Indian Deep Space Network
- Alternative names: IDSN
- Organization: Indian Space Research Organization
- Location: Byalalu, Ramanagar district, Karnataka, India
- Coordinates: 12°54′06″N 77°22′07″E﻿ / ﻿12.901631°N 77.368619°E
- Established: 17 October 2008; 17 years ago
- Website: https://www.istrac.gov.in
- Telescopes: ISRO Telemetry, Tracking and Command Network ;

= Indian Deep Space Network =

ISRO's observatory

Indian Deep Space Network (IDSN) is a sophisticated telecommunications infrastructure operated by the Indian Space Research Organization (ISRO) to provide telemetry, tracking and command support its interplanetary missions. Located at the Bayalu campus near Bengaluru, Karnataka, the IDSN comprises a network of large antennas capable of communicating with spacecraft at lunar and interplanetary distances.

The network operates under the purview of ISRO Telemetry, Tracking and Command Network (ISTRAC) and functions as part of a global network, receiving complementary support from similar networks run by NASA, China, Russia, ESA, and Japan.

==Facilities and Infrastructure==

The IDSN occupies nearly 120 acres at Bayalu, located 60 kilometers from Bengaluru. The campus houses the antenna systems, mission operations complexes and the Indian Space Science Data Centre along with other facilities and administrative buildings.

=== Mission Operation Complex (MOX) ===
The IDSN operates two Mission Operations Complexes: MOX-1 established in 2008 and MOX-2 established in 2010.

=== Indian Space Science Data Centre (ISSDC) ===
Located within the IDSN campus, ISSDC processes and archives scientific payload data from ISRO's space missions.

=== ISRO Navigation Centre (INC) ===
Byalalu campus also houses the ISRO Navigation Centre (INC). The centre became active on 12 June 2013, at the time of launch of IRNSS-1A, the first of the Indian Regional Navigation Satellite System series of satellites. The INC has a high stability atomic clock. It will be used to co-ordinate across 21 ground stations in India.

==Antenna Systems==

Along with the existing infrastructure of the ISRO Telemetry, Tracking and Command Network (ISTRAC), the IDSN is augmented by multiple large antennas to improve the visibility duration.

===32-Meter S/X-Band Antenna===
The main antenna of the network is a 32-meter antenna that employs a parabolic reflector. The antenna mount utilizes wheel-and-track system for azimuth motion. Built in a beam waveguide configuration, this state-of-the-art system has supported the Chandrayaan-1 and Mars Orbiter Mission mission operations. Currently, it supports the Chandrayaan-2 orbiter, the Aditya-L1 mission and Chandrayaan-3.

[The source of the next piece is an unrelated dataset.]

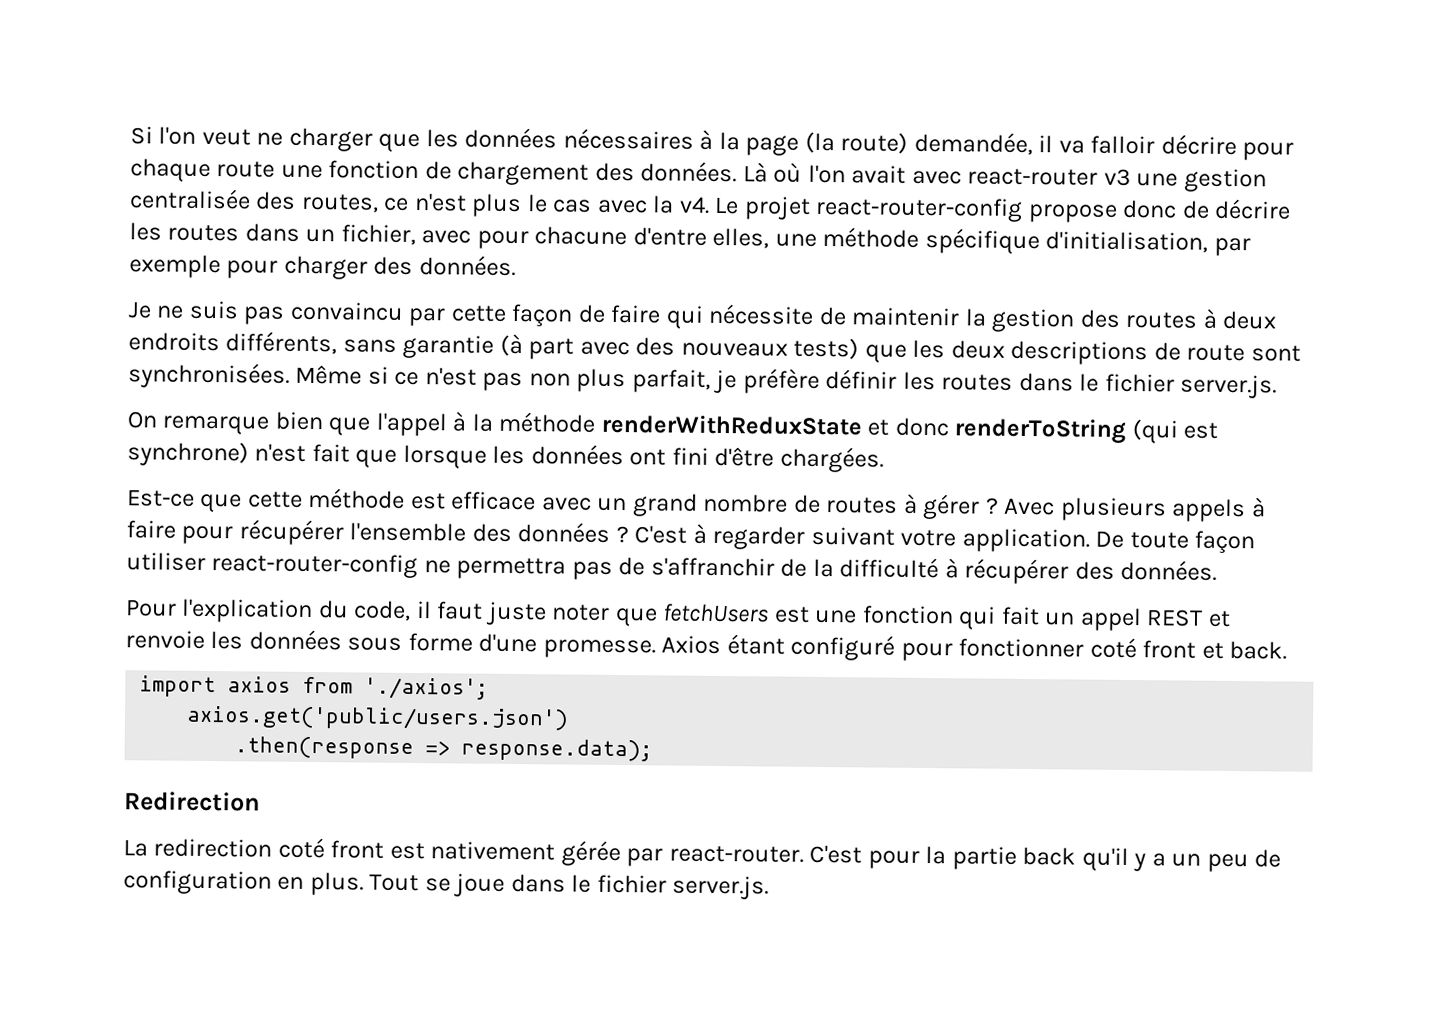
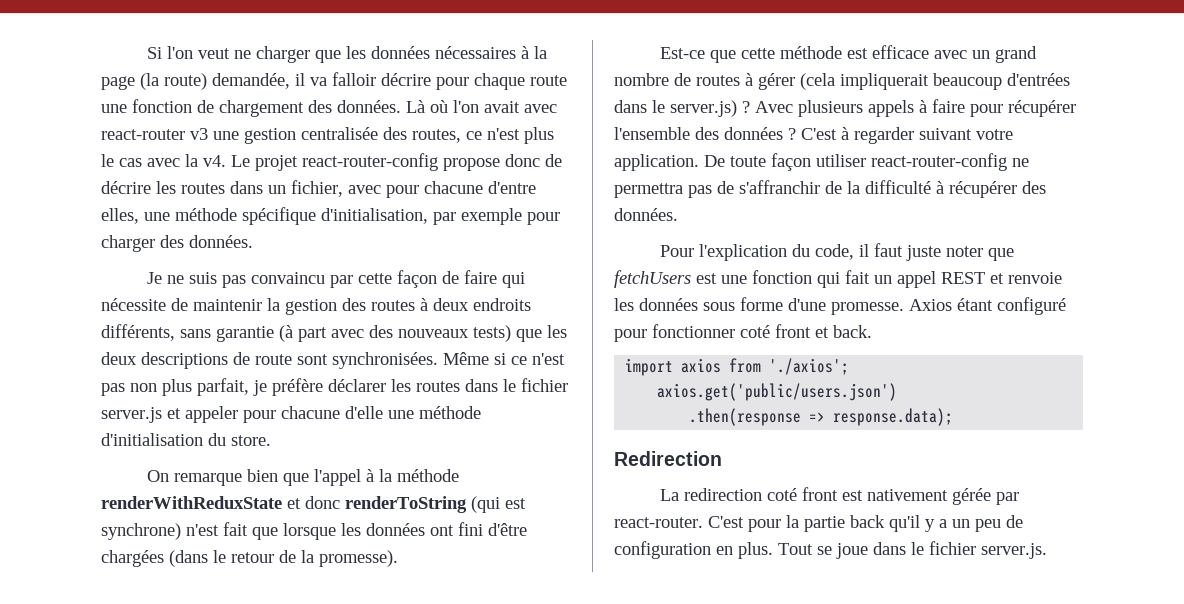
[825,369,898,390] définir -> [328,379,386,392] déclarer
[1180,374,1278,399] server.js. -> [101,406,481,423] [101,433,271,446] server.js et appeler pour chacune d'elle une méthode d'initialisation du store.
[779,446,884,473] chargées. -> [101,550,398,567] chargées (dans le retour de la promesse).
(981, 506) none -> [800,73,1070,90] [614,100,737,117] (cela impliquerait beaucoup d'entrées dans le server.js)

A fibre optics / satellite link will provide the necessary connectivity between the IDSN site and Spacecraft Control Centre / Network Control Centre. This antenna is designed to provide uplink in both S-Band (20/2 kW) and X-Band (2.5 kW), either through Right circular polarization or Left circular polarization. The reception capability will be in both S-Band and X-Band (simultaneous RCP & LCP). It can receive two carriers in S-Band and one carrier in X-Band, simultaneously. The system will have a G/T of 37.5/51 dB/K (45° elevation, clear sky) for S/X-Band. The base-band will adhere to CCSDS Standards facilitating cross-support among the space agencies. The station is also equipped for remote control from the ISTRAC Network Control Centre (NCC).

===18-Meter S/X-Band Antenna (D-18 Tarang)===
Commissioned in November 2021, the second antenna is an indigenous 18-meter antenna that provides supplementary deep space support. It shares technical architecture with the 32m antenna at a reduced scale.

===11-Meter antenna===
An additional 11-meter antenna operates at the facility for additional flexibility and lower power applications.

== Missions Supported ==

=== Chandrayaan missions ===

The Indian Deep Space Network was built to track and support India's first lunar mission Chandrayaan-1, an uncrewed lunar exploration mission. The IDSN provided continuous tracking and orbit control support and received images and data through the mission.

IDSN supported the partially successful Chandrayaan-2 mission completely, from lunar orbit insertion and lander descent to rover operations.

In 2023, the Chandrayaan-3 successfully placed a lander and rover on lunar south polar region. IDSN provided primary tracking support with supplementary supports from NASA and ESA networks.

=== Mars Orbiter Mission ===

IDSN had been used to track Mars Orbiter Mission (MOM) also known as Mangalyaan.

=== Venus Orbiter Mission ===
The 32m antenna will be used for science data collection from the Venus Orbiter Mission Spacecraft, planned to be launched in 2028.